Tapscott was struck by a cerebral aneurysm in 1978 and nearly died on the operating table. He traveled down the fabled beam of white light, exchanged nods with the dearly departed, and decided he still had work to do in the community, which he feels should be separate and self-sufficient: "You don't like us? Slick. We're over here." Says his wife, Cecilia, "The most outstanding thing about Horace is his giving. Whatever he has in his pocket, he will give. We have come to battle over it, now and then."

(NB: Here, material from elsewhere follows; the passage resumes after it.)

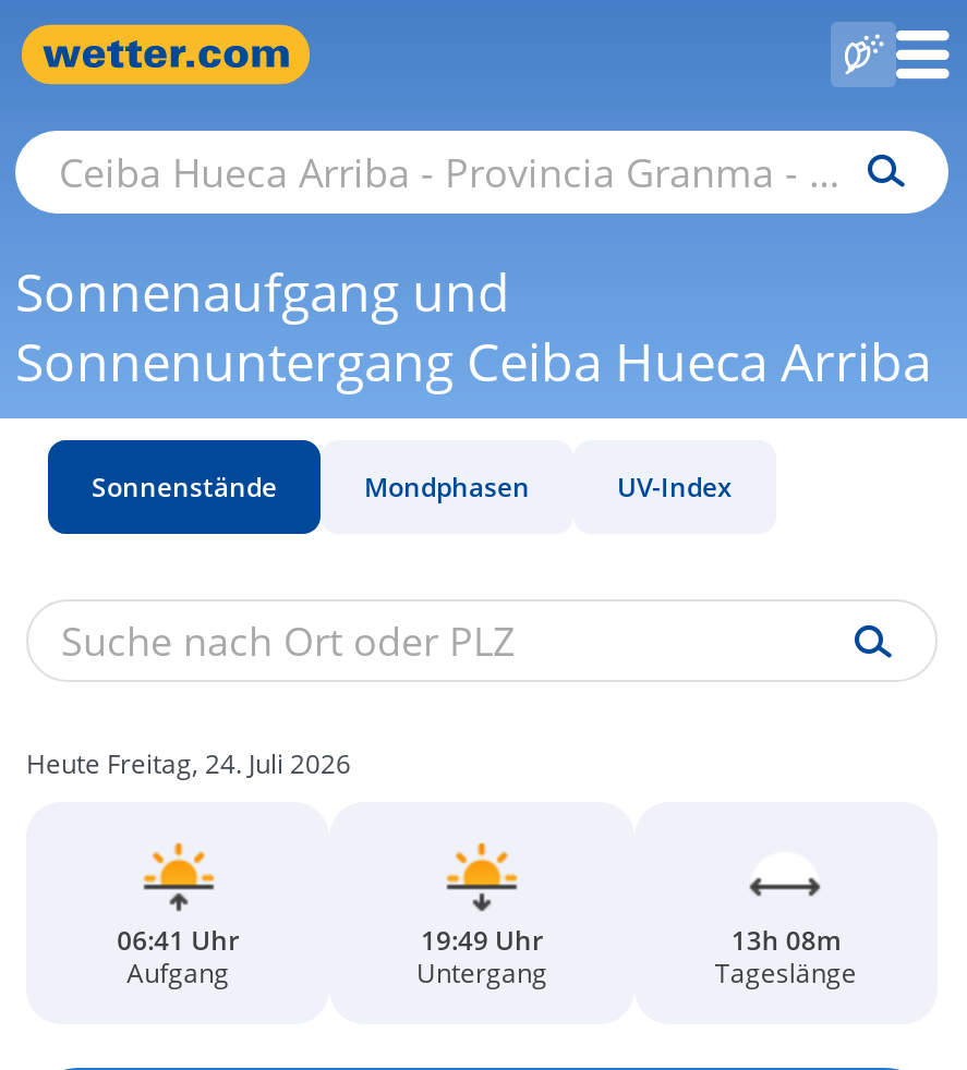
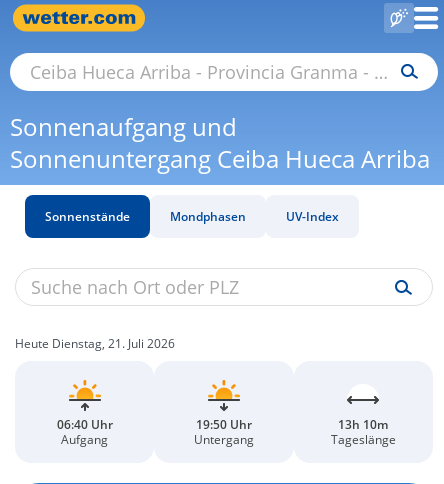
[26,745,351,782] Heute Freitag, 24. Juli 2026 -> [15,335,175,352] Heute Dienstag, 21. Juli 2026
[117,922,239,959] 06:41 Uhr -> [57,416,113,433] 06:40 Uhr
[421,922,543,959] 19:49 Uhr -> [196,416,252,433] 19:50 Uhr
[731,922,840,959] 13h 08m -> [338,416,388,433] 13h 10m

I WENT TO TAPSCOTT'S HOUSE IN 1989 TO INTERVIEW him. He opened the door and directed me to a spot on the front lawn, under a spreading apricot tree. We stood and talked, no chairs. I thought this strange at the time. "He just likes the outdoors," his wife explains now, but I also think there was something he wanted to show me. As he rapped, every few minutes somebody would drive or walk by, and honk or wave to Tapscott. He didn't bother asking me how often that happened on my street.

Today, passersby can't wave to him anymore. But as he lies in his bed, they still tap out gentle auto-horn greetings several times an hour. One guy, a walker, rings a little bell going by. Out in the yard, in the middle of winter, the fruit tree is in full bloom.